TiKV Node Abnormal Offline

Note:
This topic has been translated from a Chinese forum by GPT and might contain errors.

Original topic: tikv节点异常下线

| username: Jolyne

[TiDB Usage Environment] Production Environment / Testing / Poc
[TiDB Version]
[Reproduction Path] What operations were performed when the issue occurred
This morning, it was discovered that a TiKV node went offline abnormally around midnight, and currently, the TiDB dashboard page keeps spinning.
[Encountered Issue: Problem Phenomenon and Impact]
[Resource Configuration] Go to TiDB Dashboard - Cluster Info - Hosts and take a screenshot of this page
[Attachments: Screenshots/Logs/Monitoring]



| username: 考试没答案 | Original post link

Is this TiKV server functioning properly? Check if the dashboard process is also running on this server?

| username: Jolyne | Original post link

Not there, the dashboard is on the PD node, no problem. The service of the offline TiKV has already died. The logs reported the above issues and then showed a timeout when connecting to PD.

| username: Jolyne | Original post link

The image you provided is not visible. Please provide the text you need translated.

| username: 考试没答案 | Original post link

Is it no longer possible to restart??? This server

| username: Jolyne | Original post link

The server is fine, but there is an issue with the service. It seems that the problem is caused by a corrupted SST file.

| username: 考试没答案 | Original post link

Is it affecting usage now?

| username: Jolyne | Original post link

:joy: It definitely has an impact.

| username: 有猫万事足 | Original post link

Try to fix it according to this. I’m just worried that there might be an issue with the storage medium. If the SST file corruption wasn’t caused by a power outage, it seems more likely that there is a sudden problem with a certain part of the storage.

| username: Jolyne | Original post link

Yes, I am following this.


Is it possible that store_id 1 is broken since all the reports are showing this?

| username: tidb菜鸟一只 | Original post link

Are there many damaged SST files?

| username: Jolyne | Original post link

No, I only saw one piece of information about SST, but it kept printing the failed information above.

| username: tidb菜鸟一只 | Original post link

No, I mean are there many corrupted SSTs printed out when executing the command tikv-ctl --data-dir </path/to/tikv> bad-ssts --pd ?

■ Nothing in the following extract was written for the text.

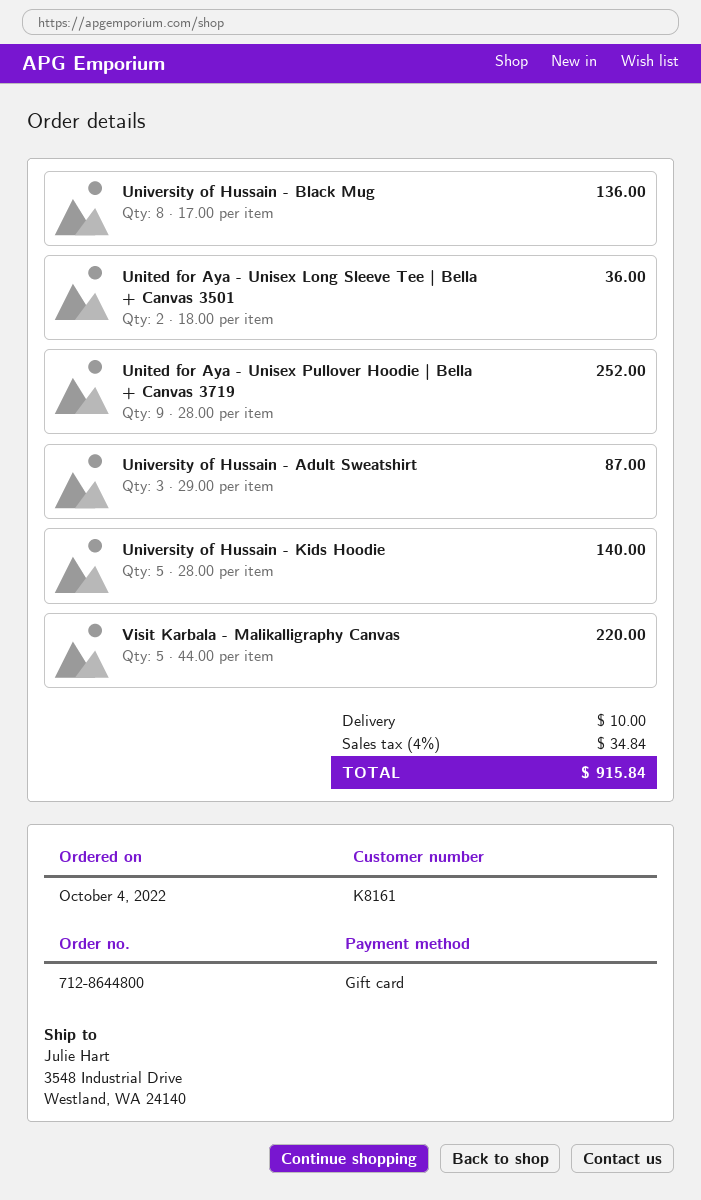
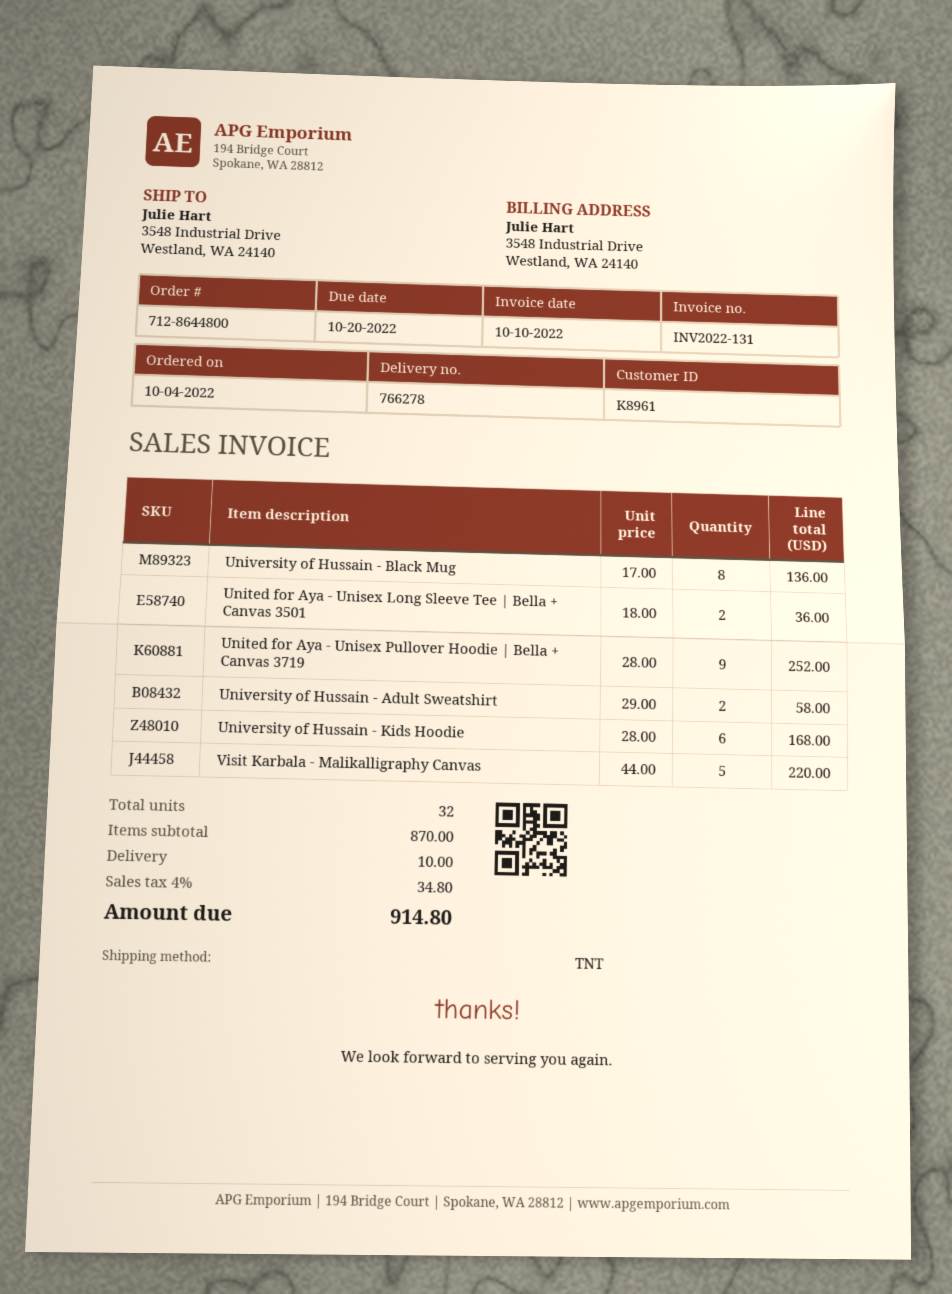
customer number: K8161 -> K8961
University of Hussain - Adult Sweatshirt: 3 x 29.00 = 87.00 -> 2 x 29.00 = 58.00
University of Hussain - Kids Hoodie: 5 x 28.00 = 140.00 -> 6 x 28.00 = 168.00
tax: 4% = 34.84 -> 4% = 34.80
total: 915.84 -> 914.80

| username: Jolyne | Original post link

This check has been stuck for an hour without any response. Is this normal?

| username: tidb菜鸟一只 | Original post link

That probably means a lot of them are broken…

| username: Jolyne | Original post link

This… under what circumstances would a large number of SST files become corrupted?

| username: Jolyne | Original post link

There seem to be only 2. Is this also normally restored through SST files?

| username: redgame | Original post link

Can only try to fix it.

| username: Jolyne | Original post link

How to fix this? I know it’s damaged, but this error seems to be about incompatibility.

| username: tidb菜鸟一只 | Original post link

Your error doesn’t seem right; normally, it would generate a repair command. How many TiKV nodes and replicas does your cluster have?